Please give back each line below unchanged; none of the pictures should appear.

───── Supplied records

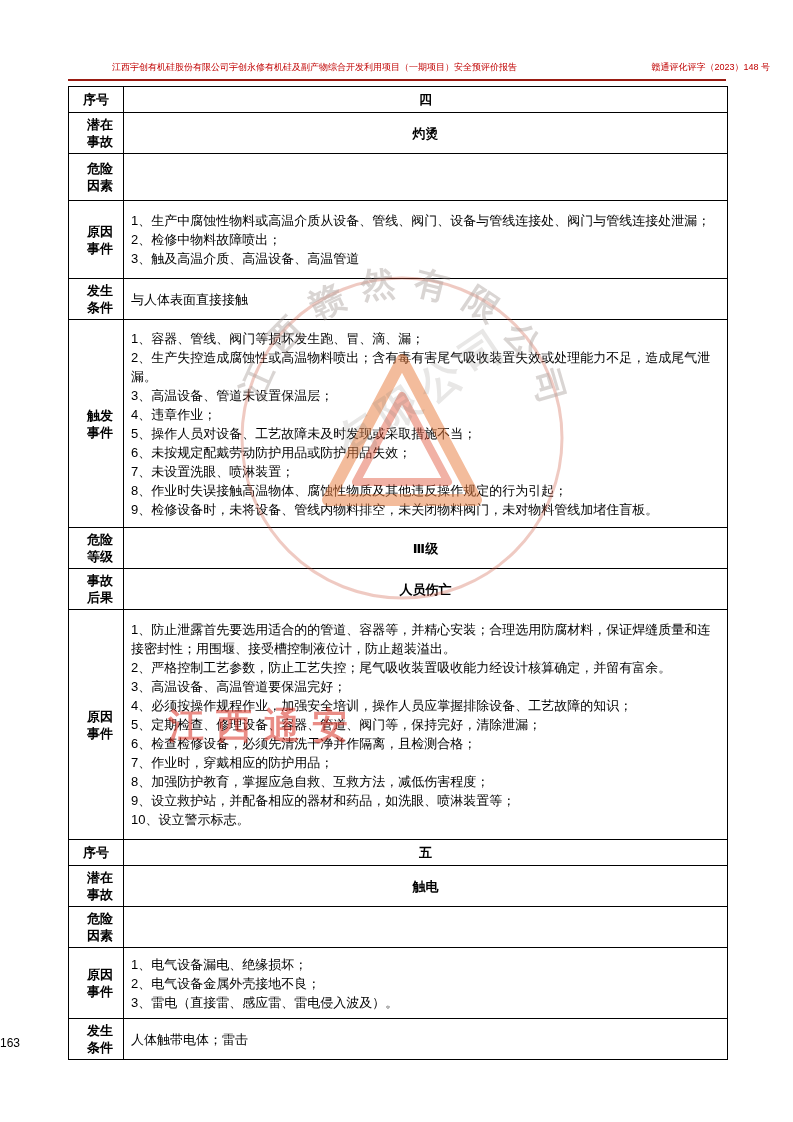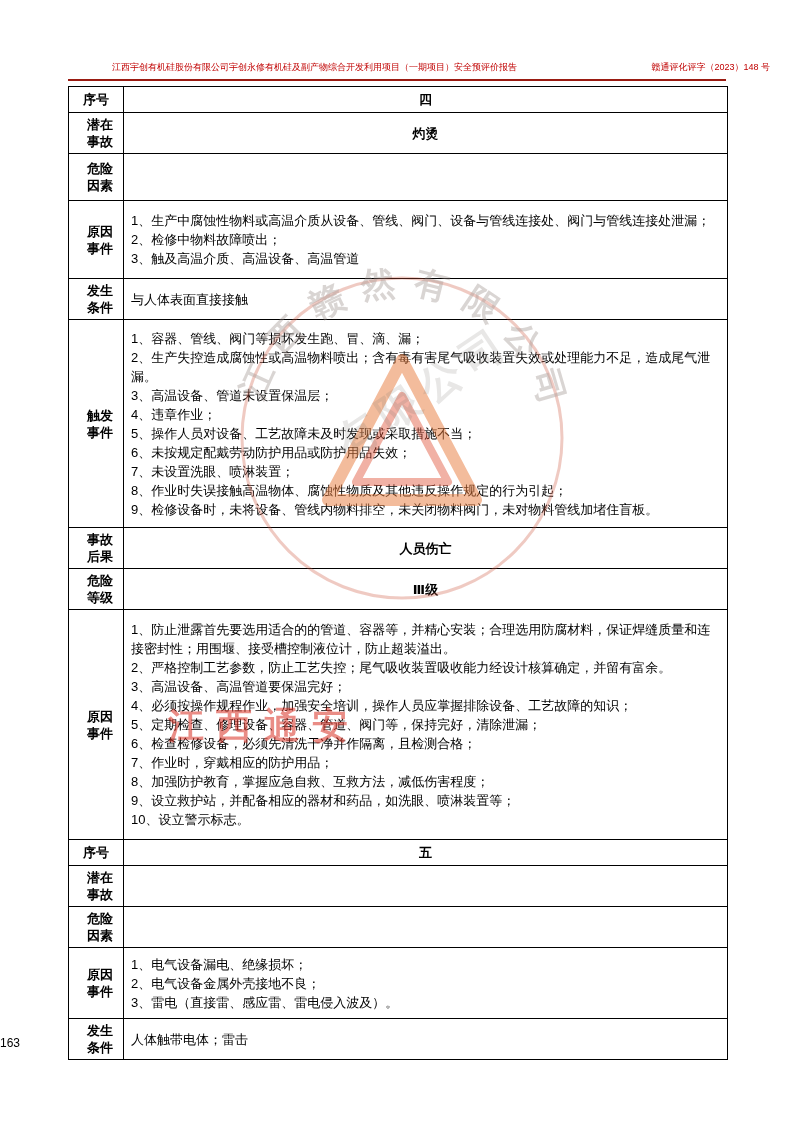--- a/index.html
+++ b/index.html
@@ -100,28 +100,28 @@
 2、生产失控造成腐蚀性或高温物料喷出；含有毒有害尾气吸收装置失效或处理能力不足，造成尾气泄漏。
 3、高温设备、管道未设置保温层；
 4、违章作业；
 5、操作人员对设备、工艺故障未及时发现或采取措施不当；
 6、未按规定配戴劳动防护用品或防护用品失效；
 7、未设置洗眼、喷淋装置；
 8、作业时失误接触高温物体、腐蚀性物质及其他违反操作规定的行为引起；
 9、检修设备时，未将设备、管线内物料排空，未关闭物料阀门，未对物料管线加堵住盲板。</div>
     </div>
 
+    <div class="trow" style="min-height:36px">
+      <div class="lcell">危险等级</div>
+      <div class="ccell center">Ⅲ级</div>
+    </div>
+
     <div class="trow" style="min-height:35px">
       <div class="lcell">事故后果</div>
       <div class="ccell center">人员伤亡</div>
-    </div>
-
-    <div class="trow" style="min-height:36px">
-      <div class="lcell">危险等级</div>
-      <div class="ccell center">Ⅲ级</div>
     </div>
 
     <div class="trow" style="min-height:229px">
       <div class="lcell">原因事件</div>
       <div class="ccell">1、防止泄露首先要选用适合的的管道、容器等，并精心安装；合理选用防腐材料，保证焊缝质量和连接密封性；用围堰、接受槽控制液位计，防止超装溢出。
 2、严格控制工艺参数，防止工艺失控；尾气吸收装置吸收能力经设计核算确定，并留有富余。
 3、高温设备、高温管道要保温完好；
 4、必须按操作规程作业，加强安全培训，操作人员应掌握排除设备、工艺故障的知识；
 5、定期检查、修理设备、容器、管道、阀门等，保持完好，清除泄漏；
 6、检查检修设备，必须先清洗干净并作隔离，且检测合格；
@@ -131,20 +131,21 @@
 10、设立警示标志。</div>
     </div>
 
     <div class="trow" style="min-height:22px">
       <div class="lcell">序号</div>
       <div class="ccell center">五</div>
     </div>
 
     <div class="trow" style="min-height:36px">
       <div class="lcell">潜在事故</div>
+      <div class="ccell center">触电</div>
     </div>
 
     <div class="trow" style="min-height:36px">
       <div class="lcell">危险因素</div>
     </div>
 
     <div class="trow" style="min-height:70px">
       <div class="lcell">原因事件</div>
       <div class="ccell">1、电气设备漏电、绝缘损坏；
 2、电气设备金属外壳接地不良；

──────────

Result below:
--- a/index.html
+++ b/index.html
@@ -100,28 +100,28 @@
 2、生产失控造成腐蚀性或高温物料喷出；含有毒有害尾气吸收装置失效或处理能力不足，造成尾气泄漏。
 3、高温设备、管道未设置保温层；
 4、违章作业；
 5、操作人员对设备、工艺故障未及时发现或采取措施不当；
 6、未按规定配戴劳动防护用品或防护用品失效；
 7、未设置洗眼、喷淋装置；
 8、作业时失误接触高温物体、腐蚀性物质及其他违反操作规定的行为引起；
 9、检修设备时，未将设备、管线内物料排空，未关闭物料阀门，未对物料管线加堵住盲板。</div>
     </div>
 
+    <div class="trow" style="min-height:36px">
+      <div class="lcell">危险等级</div>
+      <div class="ccell center">Ⅲ级</div>
+    </div>
+
     <div class="trow" style="min-height:35px">
       <div class="lcell">事故后果</div>
       <div class="ccell center">人员伤亡</div>
-    </div>
-
-    <div class="trow" style="min-height:36px">
-      <div class="lcell">危险等级</div>
-      <div class="ccell center">Ⅲ级</div>
     </div>
 
     <div class="trow" style="min-height:229px">
       <div class="lcell">原因事件</div>
       <div class="ccell">1、防止泄露首先要选用适合的的管道、容器等，并精心安装；合理选用防腐材料，保证焊缝质量和连接密封性；用围堰、接受槽控制液位计，防止超装溢出。
 2、严格控制工艺参数，防止工艺失控；尾气吸收装置吸收能力经设计核算确定，并留有富余。
 3、高温设备、高温管道要保温完好；
 4、必须按操作规程作业，加强安全培训，操作人员应掌握排除设备、工艺故障的知识；
 5、定期检查、修理设备、容器、管道、阀门等，保持完好，清除泄漏；
 6、检查检修设备，必须先清洗干净并作隔离，且检测合格；
@@ -131,20 +131,21 @@
 10、设立警示标志。</div>
     </div>
 
     <div class="trow" style="min-height:22px">
       <div class="lcell">序号</div>
       <div class="ccell center">五</div>
     </div>
 
     <div class="trow" style="min-height:36px">
       <div class="lcell">潜在事故</div>
+      <div class="ccell center">触电</div>
     </div>
 
     <div class="trow" style="min-height:36px">
       <div class="lcell">危险因素</div>
     </div>
 
     <div class="trow" style="min-height:70px">
       <div class="lcell">原因事件</div>
       <div class="ccell">1、电气设备漏电、绝缘损坏；
 2、电气设备金属外壳接地不良；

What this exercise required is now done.